Tipps für die Wildnis.

Seit einiger Zeit schreibe ich immer wieder mal eine Kolumne für die wunderbaren anschläge! Nachdem ich die aktuelle gerade abgeschickt habe, hier eine aus dem Frühjahr 2011: Tipps für die Wildnis!

Wie haben wir uns gefeiert. Und mit was? Mit Recht. Irgendwie war im März 2011 jede_r Feminist_in. 100 Jahre Frauentag war so präsent, dass mir erst zwei Monate später auffällt, wie wenig medialen Nachhall die größte Frauendemo seit Jahren eigentlich hatte. Das nächste mal geh ich zur Opernballdemo. Da brauchst du nur eine Handvoll Leute und bist schon in den Medien. Aber egal. Das ist eh typisch herstory, es gibt ja wahrlich Wichtigeres: Burli von der EAV kommt unverhofft zu neuen Ehren, deren Leadsänger wuchteldruckst zur Zeit bei den Dancing Stars im Hinterzimmer. Gratulieren wir Frau Weichselbraun zur Moderation auf der Hauptbühne des glatten ORF-Parketts. Freuen wir uns mit Alfons Haider darüber, dass er den Toleranzbildungsauftrag des ORF im paargetanzten Alleingang schupft. Verschwenden wir aber trotzdem nicht unsere Zeit vor dem Fernseher. Machen wir uns nichts vor: Es gibt Wichtigeres.

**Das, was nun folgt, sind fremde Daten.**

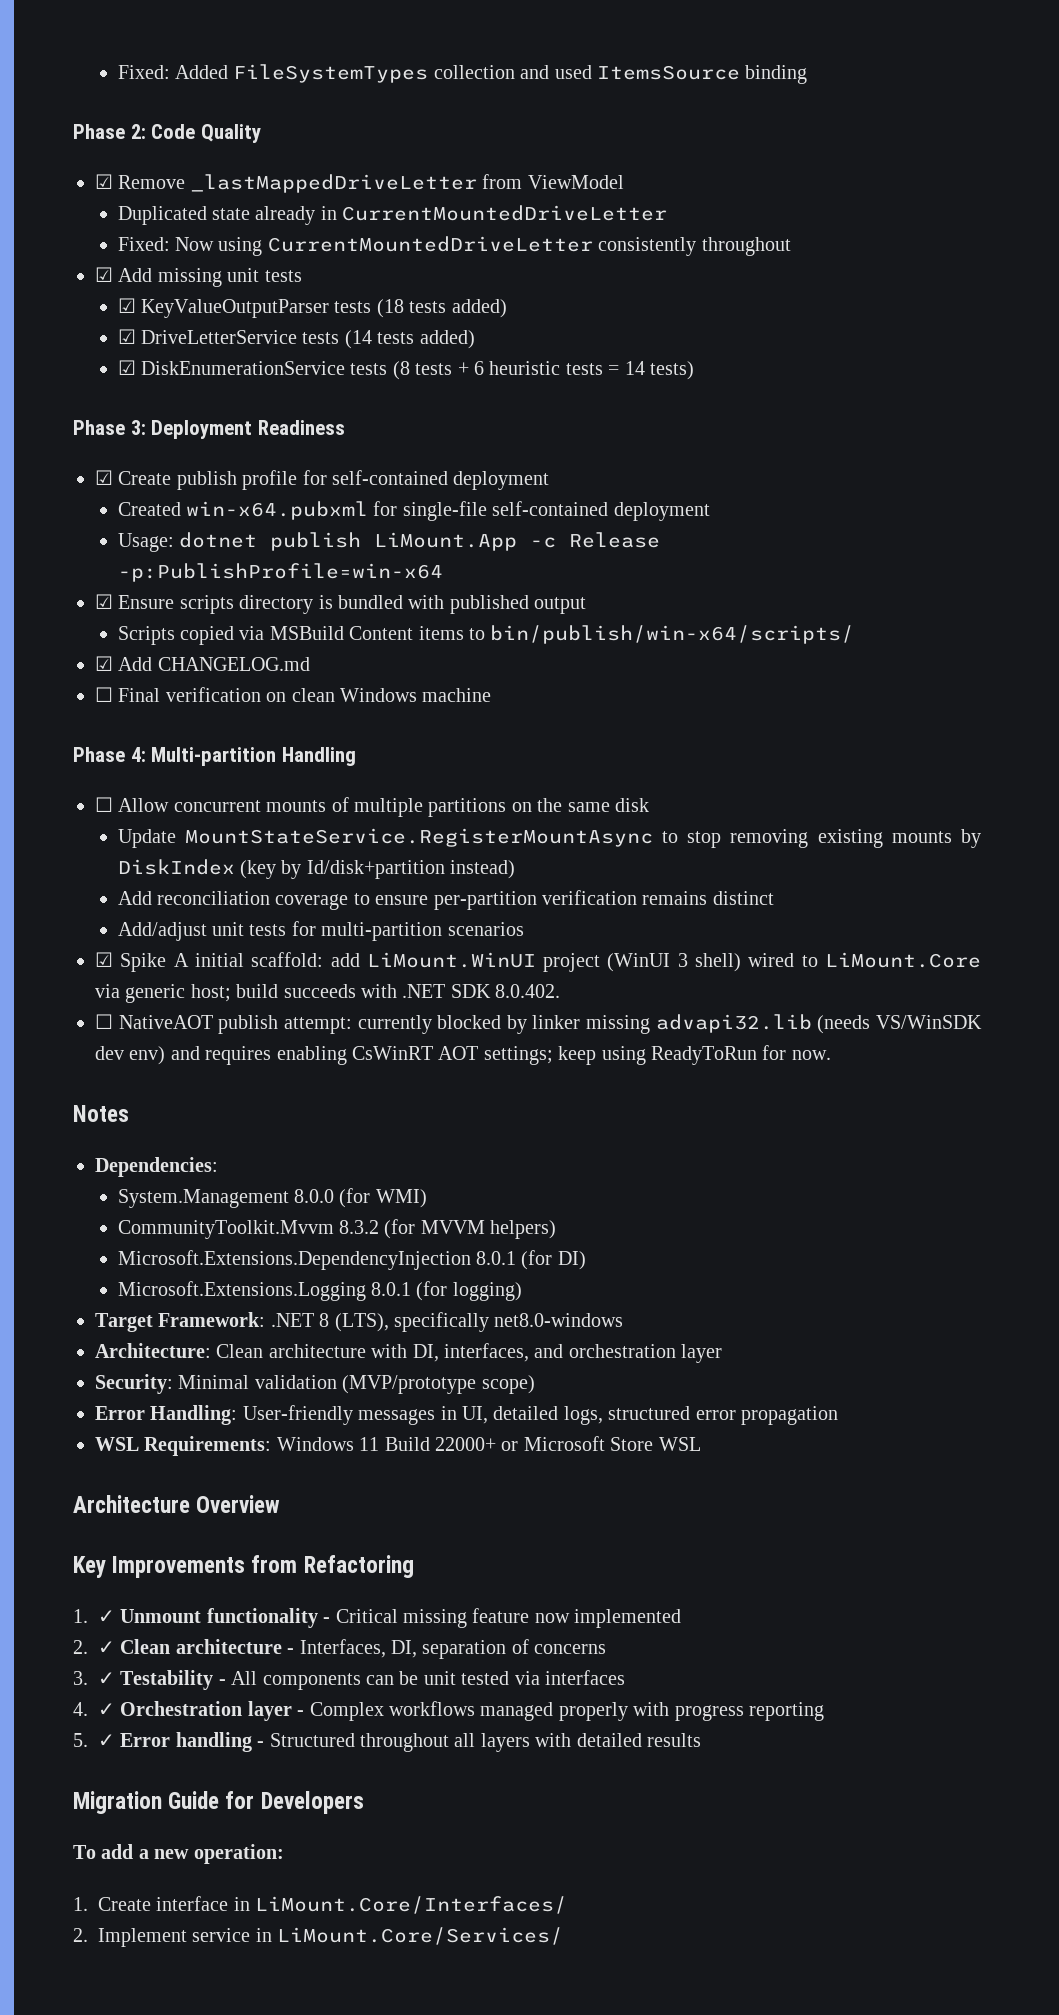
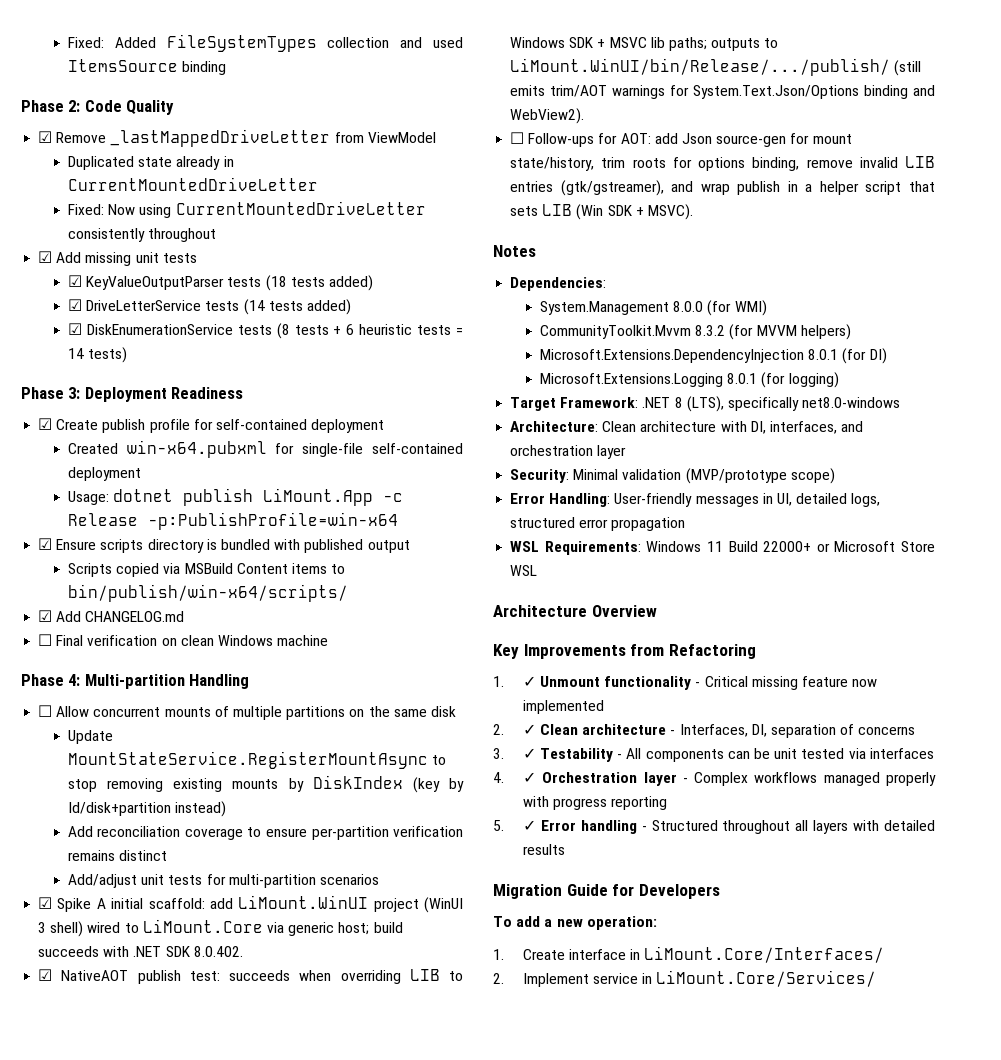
- ☐ NativeAOT publish attempt: currently blocked by linker missing advapi32.lib (needs VS/WinSDK dev env) and requires enabling CsWinRT AOT settings; keep using ReadyToRun for now.
+ ☑ NativeAOT publish test: succeeds when overriding LIB to Windows SDK + MSVC lib paths; outputs to LiMount.WinUI/bin/Release/.../publish/ (still emits trim/AOT warnings for System.Text.Json/Options binding and WebView2).
+ ☐ Follow-ups for AOT: add Json source-gen for mount state/history, trim roots for options binding, remove invalid LIB entries (gtk/gstreamer), and wrap publish in a helper script that sets LIB (Win SDK + MSVC).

Und weil wir was uns wichtig ist, üblicherweise im Prekariat machen – auch das übrigens ist typisch herstory –, erledigen wir das uns so Wichtige mit einer hochspezialisierten Form der Augengleichgewichtsstörung: Ein Auge schielt auf den Kontostand, ein anderes auf die verschiedenen Deadlines, seltener gelingt uns ein Seitenblick auf die Selbstverwirklichung, so gut wie nie bemerken wir, wenn wir grad Freizeit haben. Wir grabenkämpfen uns durch einen To-Do-Listen-Dschungel. Und weil wir das jetzt schon eine ganze Weile tun, haben wir ein paar Tips für die Wildnis:

  • Straight Edge ist echt eine Option, wenn ein Kater deinen Zeitplan endgültig kippt.
  • Über die Strenge schlagen empfiehlt sich trotzdem immer wieder.
  • Vorurteile wegpacken. Es gibt Menschen mit Raiffeisen-Anstecker am Trachtensakkorevers, die Günter Brus so richtig gut finden. Oder dich.
  • Bausparen. Weil wir nie wissen, wann wir Kredit brauchen, aber immer wissen, wer ihn uns dann nicht gibt.
  • Buchhaltung & Steuererkärung übers Jahr verteilt updaten. Naja.
  • Margaret Atwood lesen. Weil wir von ihr lernen können. Und abschreiben. Stichwort: Wilderness tips.